### Brief:
Below are some records; output all of them exactly.

### Records for the task:
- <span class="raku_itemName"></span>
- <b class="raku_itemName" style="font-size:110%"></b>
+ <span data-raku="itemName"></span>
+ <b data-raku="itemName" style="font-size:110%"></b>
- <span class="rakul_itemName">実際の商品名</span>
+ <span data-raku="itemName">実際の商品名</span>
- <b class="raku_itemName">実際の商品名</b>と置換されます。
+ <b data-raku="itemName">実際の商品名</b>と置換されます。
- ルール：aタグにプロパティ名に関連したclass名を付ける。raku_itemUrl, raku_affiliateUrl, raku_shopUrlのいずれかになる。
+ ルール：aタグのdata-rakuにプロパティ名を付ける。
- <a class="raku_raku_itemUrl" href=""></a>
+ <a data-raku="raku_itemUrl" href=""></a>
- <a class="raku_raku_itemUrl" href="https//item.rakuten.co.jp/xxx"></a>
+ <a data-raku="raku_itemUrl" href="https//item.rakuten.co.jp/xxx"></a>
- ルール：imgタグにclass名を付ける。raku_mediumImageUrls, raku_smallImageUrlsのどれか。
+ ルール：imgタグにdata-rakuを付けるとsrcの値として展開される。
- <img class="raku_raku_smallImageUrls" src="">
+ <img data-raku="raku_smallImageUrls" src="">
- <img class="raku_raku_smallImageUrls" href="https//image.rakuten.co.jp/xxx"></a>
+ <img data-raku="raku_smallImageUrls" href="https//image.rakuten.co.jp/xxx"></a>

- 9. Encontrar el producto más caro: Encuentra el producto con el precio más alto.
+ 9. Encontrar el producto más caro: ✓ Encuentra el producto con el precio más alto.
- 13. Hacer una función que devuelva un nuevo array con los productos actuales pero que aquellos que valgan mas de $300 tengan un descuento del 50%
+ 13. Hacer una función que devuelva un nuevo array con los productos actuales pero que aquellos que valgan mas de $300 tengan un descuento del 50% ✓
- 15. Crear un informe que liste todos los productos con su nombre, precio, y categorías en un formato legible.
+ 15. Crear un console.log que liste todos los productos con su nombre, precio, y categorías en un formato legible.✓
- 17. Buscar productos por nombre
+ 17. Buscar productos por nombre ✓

### Answer:
- <span class="raku_itemName"></span>
- <b class="raku_itemName" style="font-size:110%"></b>
+ <span data-raku="itemName"></span>
+ <b data-raku="itemName" style="font-size:110%"></b>
- <span class="rakul_itemName">実際の商品名</span>
+ <span data-raku="itemName">実際の商品名</span>
- <b class="raku_itemName">実際の商品名</b>と置換されます。
+ <b data-raku="itemName">実際の商品名</b>と置換されます。
- ルール：aタグにプロパティ名に関連したclass名を付ける。raku_itemUrl, raku_affiliateUrl, raku_shopUrlのいずれかになる。
+ ルール：aタグのdata-rakuにプロパティ名を付ける。
- <a class="raku_raku_itemUrl" href=""></a>
+ <a data-raku="raku_itemUrl" href=""></a>
- <a class="raku_raku_itemUrl" href="https//item.rakuten.co.jp/xxx"></a>
+ <a data-raku="raku_itemUrl" href="https//item.rakuten.co.jp/xxx"></a>
- ルール：imgタグにclass名を付ける。raku_mediumImageUrls, raku_smallImageUrlsのどれか。
+ ルール：imgタグにdata-rakuを付けるとsrcの値として展開される。
- <img class="raku_raku_smallImageUrls" src="">
+ <img data-raku="raku_smallImageUrls" src="">
- <img class="raku_raku_smallImageUrls" href="https//image.rakuten.co.jp/xxx"></a>
+ <img data-raku="raku_smallImageUrls" href="https//image.rakuten.co.jp/xxx"></a>

- 9. Encontrar el producto más caro: Encuentra el producto con el precio más alto.
+ 9. Encontrar el producto más caro: ✓ Encuentra el producto con el precio más alto.
- 13. Hacer una función que devuelva un nuevo array con los productos actuales pero que aquellos que valgan mas de $300 tengan un descuento del 50%
+ 13. Hacer una función que devuelva un nuevo array con los productos actuales pero que aquellos que valgan mas de $300 tengan un descuento del 50% ✓
- 15. Crear un informe que liste todos los productos con su nombre, precio, y categorías en un formato legible.
+ 15. Crear un console.log que liste todos los productos con su nombre, precio, y categorías en un formato legible.✓
- 17. Buscar productos por nombre
+ 17. Buscar productos por nombre ✓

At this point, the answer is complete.